制止する覚悟は、少し難しい。 我々は日常生活において来客と同じ立場、すなわち許可を出してもらい行動する側であることがとても多い。 そのためか、見ず知らずの他人に対して強い要求や命令を出すことに慣れておらず、躊躇してしまう人が多いはずだ。

しかし運営者としては、それでは困る。 怪我や機材の破壊を可能な限り防ぐためには、これらの手段を適切に有効に活用できなければいけない。 適切に活用するための基準があっても、それを実施できなければ意味がない

その他

誤解されそうなこととか、どこかで聞いた反対意見に対する意見とか。

展示者も上から目線でいたいわけではない

少なくともロ技研における展示は金を取っているとかではなく、では何故展示するのかといえば、それは興味や関心を持ってほしい、また持った人に対して喜んでもらえる情報や体験を提示したいからである。 要するに、潜在的な同類、仲間、支援者に対する好意である[2]

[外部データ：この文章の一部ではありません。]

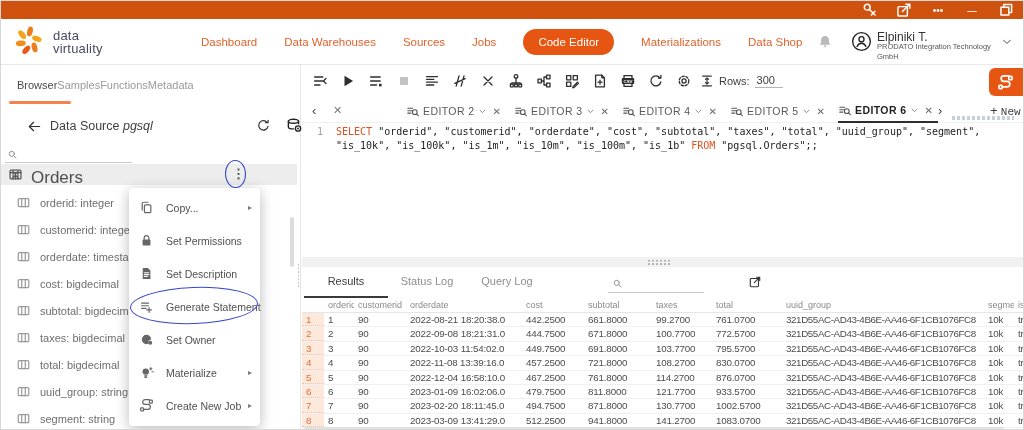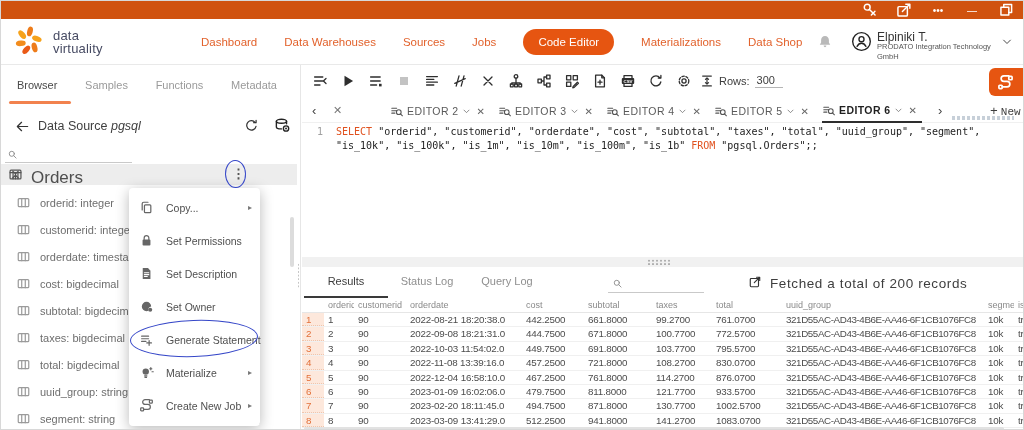"Browser" .sb-tabs { justify-content: space-between -> none }
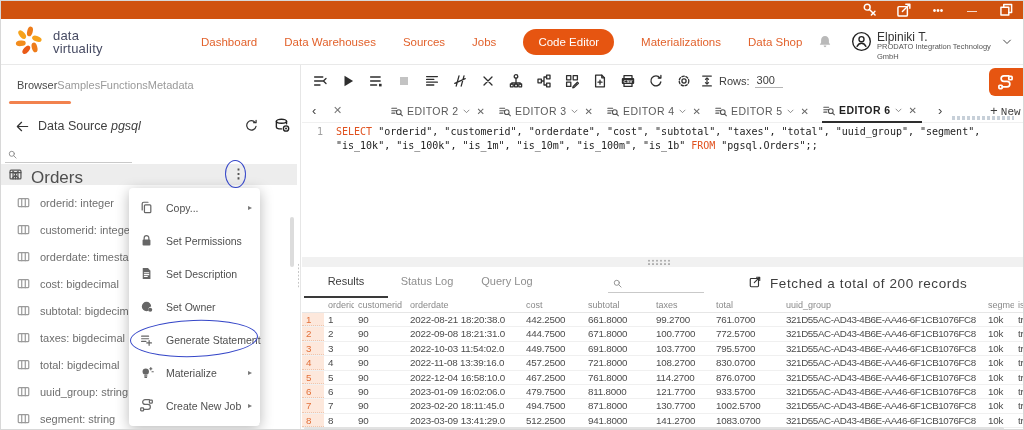"EDITOR 2" .etabs { left: 88px -> 104px }
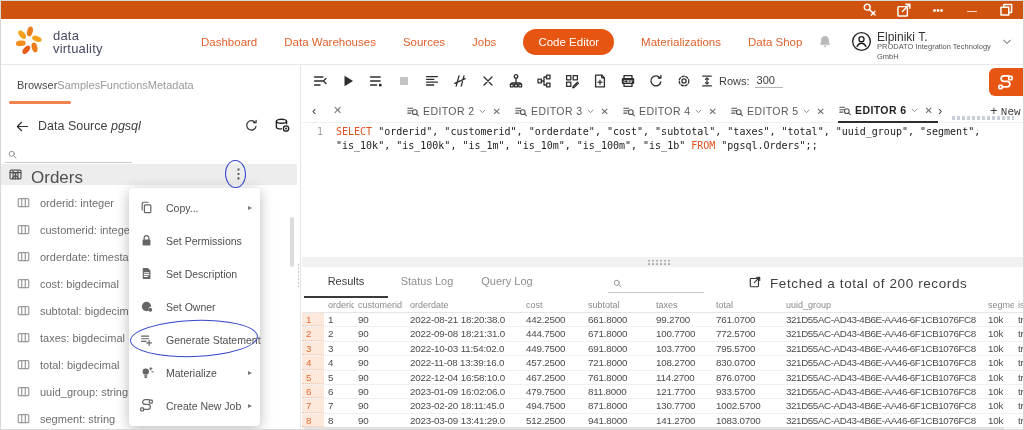"Data Source pgsql" .sb-source { left: 4px -> 16px }
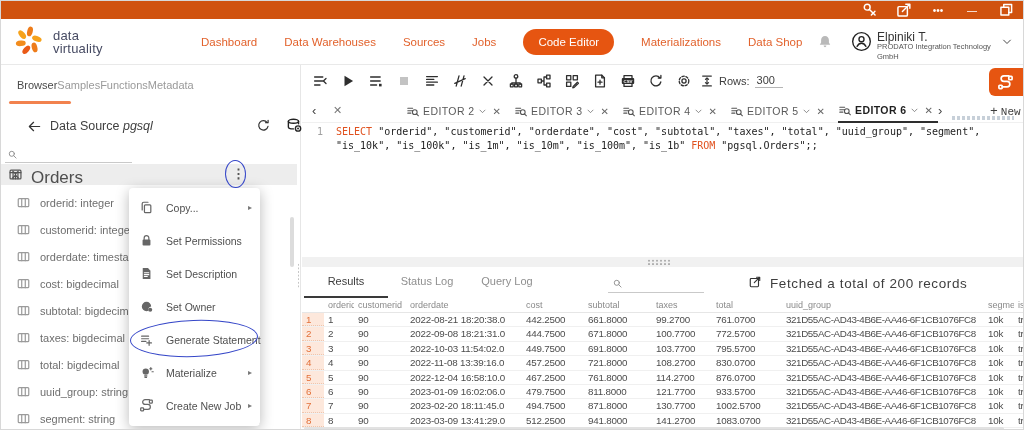"Fetched a total of 200" span.fetched { html: <span>Fetched a total of 200 records</span> -> none }
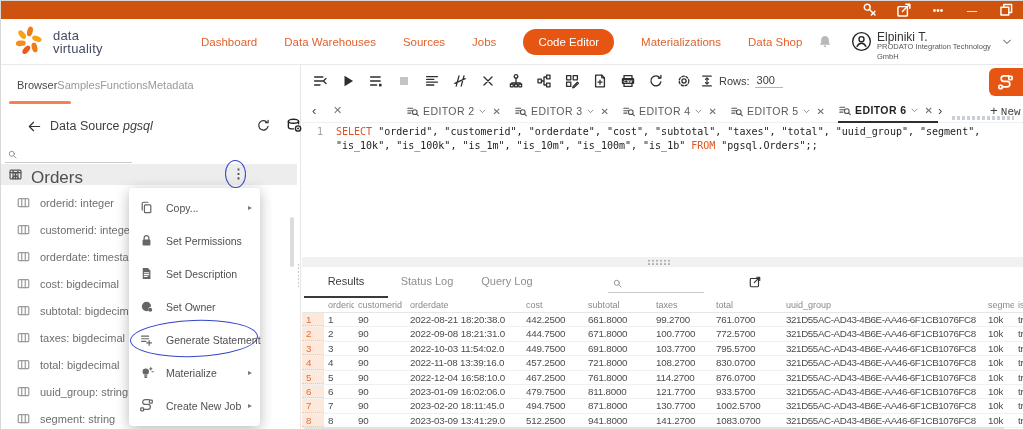"Set Owner" div.ctx-item { order: before "Generate Statement" -> after "Generate Statement" }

性格の問題か、どうしても上から目線の言い方になってしまうが、つまり展示者は(勿論のことながら)来客の皆が皆激ヤバ人物だなどと思っていないし思いたくないのである。 というか、危険人物や敵しか来ないと思っているのであれば、苦労して作ったものをわざわざそんな危険地域で公開したりしない。

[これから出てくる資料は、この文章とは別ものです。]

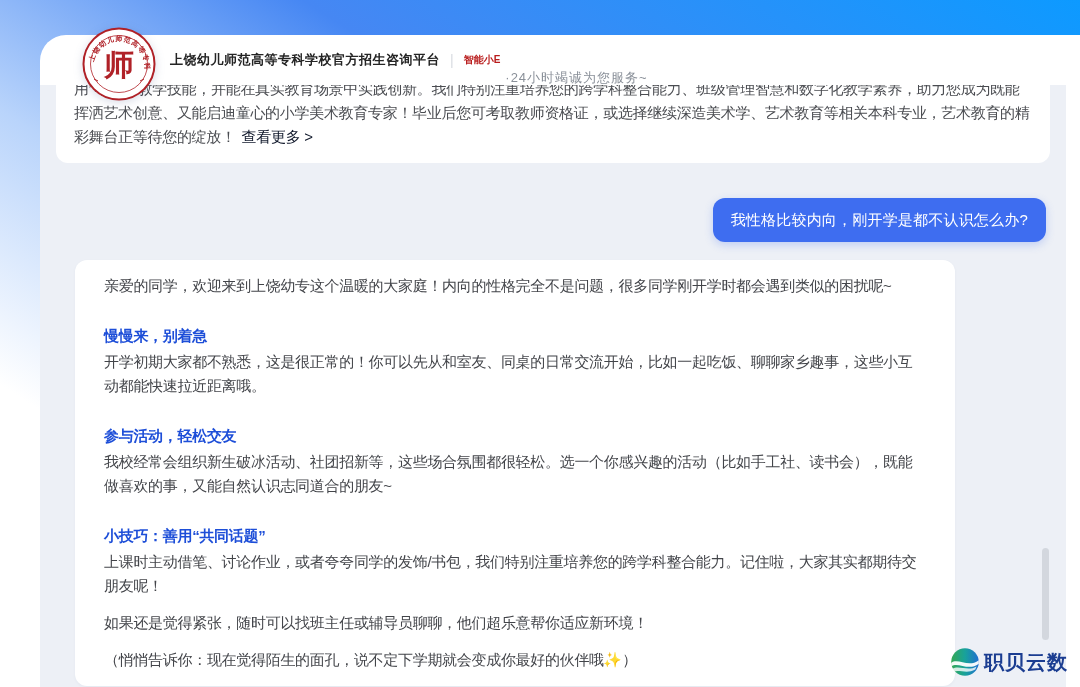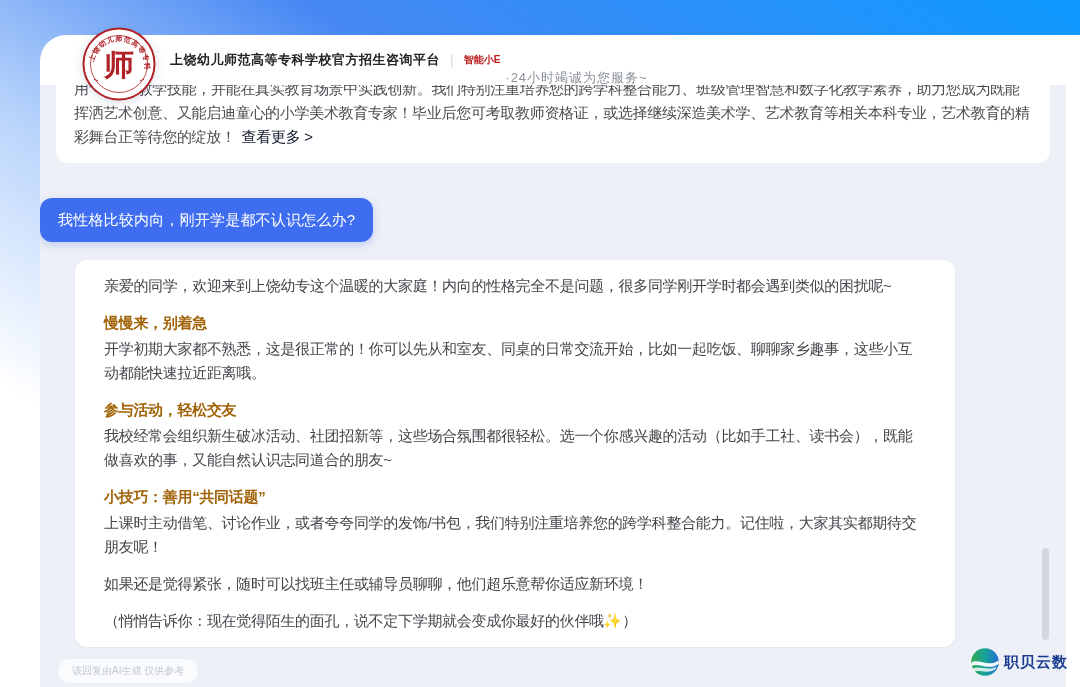"我性格比较内向，刚开学是都不认识怎么办?" .user-row { justify-content: none -> flex-end }
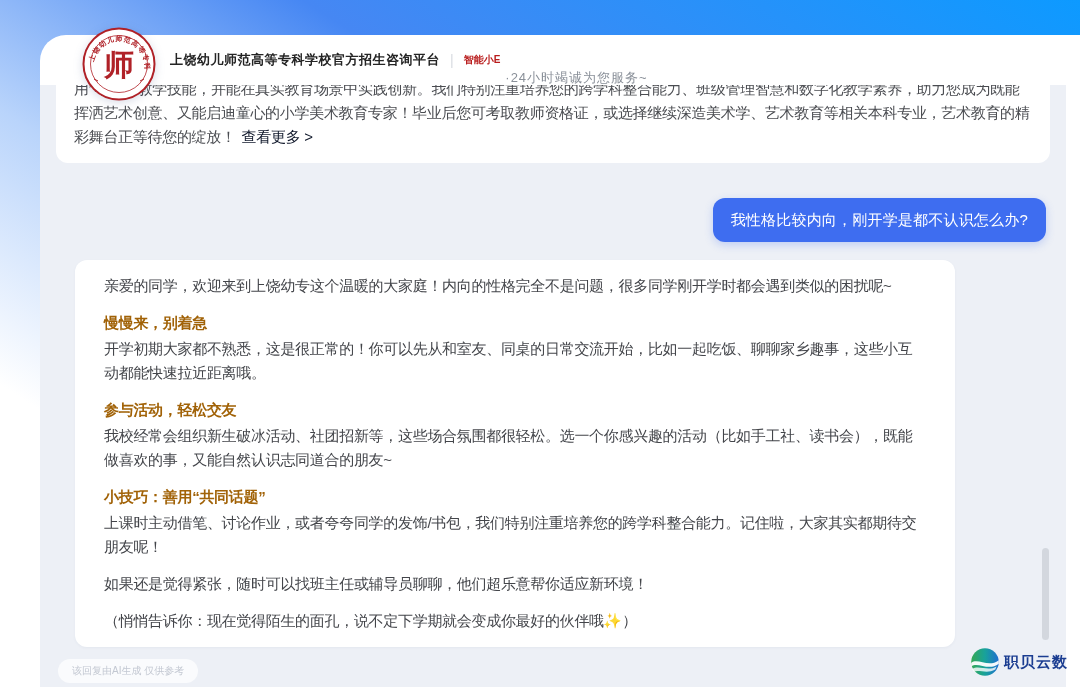"慢慢来，别着急" .reply h4 { color: #a16207 -> #1d4ed8; margin: 13px 0 2px -> 26px 0 2px }
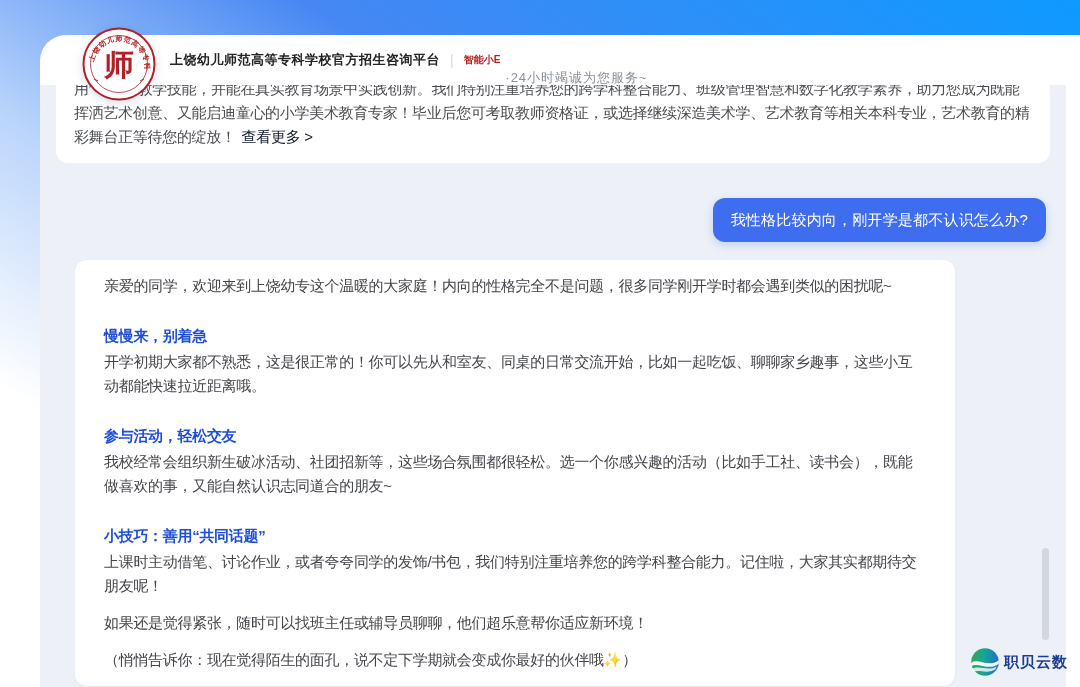"职贝云数" .brand-text { font-size: 15px -> 20px }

とはいえ、対処できるリスクを放置するわけにはいかない。 よって、たとえ積極的に行使するつもりがなくとも、強権を発動できる手筈は整えておかなければならない。 それが展示者と来客の双方を守ることになるのだ。

「義務で展示しているわけではないのだから(自由意志で展示しているのだから)、子供が展示物に無許可で触るのくらい大目に見るべき」という意見

義務であろうとなかろうと、無許可の危険行為が悪なのは当然である。 「嫌々やってるなら同情もできるが、好きでやってるんだからリスクも折り込み済だろ」という意見であれば、それは論外である。

展示者は関心のある者へ情報や体験を提示するために展示を行うのであって、(少なくとも普段のロ技研は)客に成果物を破壊させるために展示を行うのではない。

「(壊されるのが)嫌なら(展示を)するな」の先に待つのは、一部の問題行為のせいで一般の来客と展示者双方が損をし、交流が希薄になり、組織や界隈全体が縮小・衰退していく未来である。 誰も得をしない行為を堂々と薦められても困る。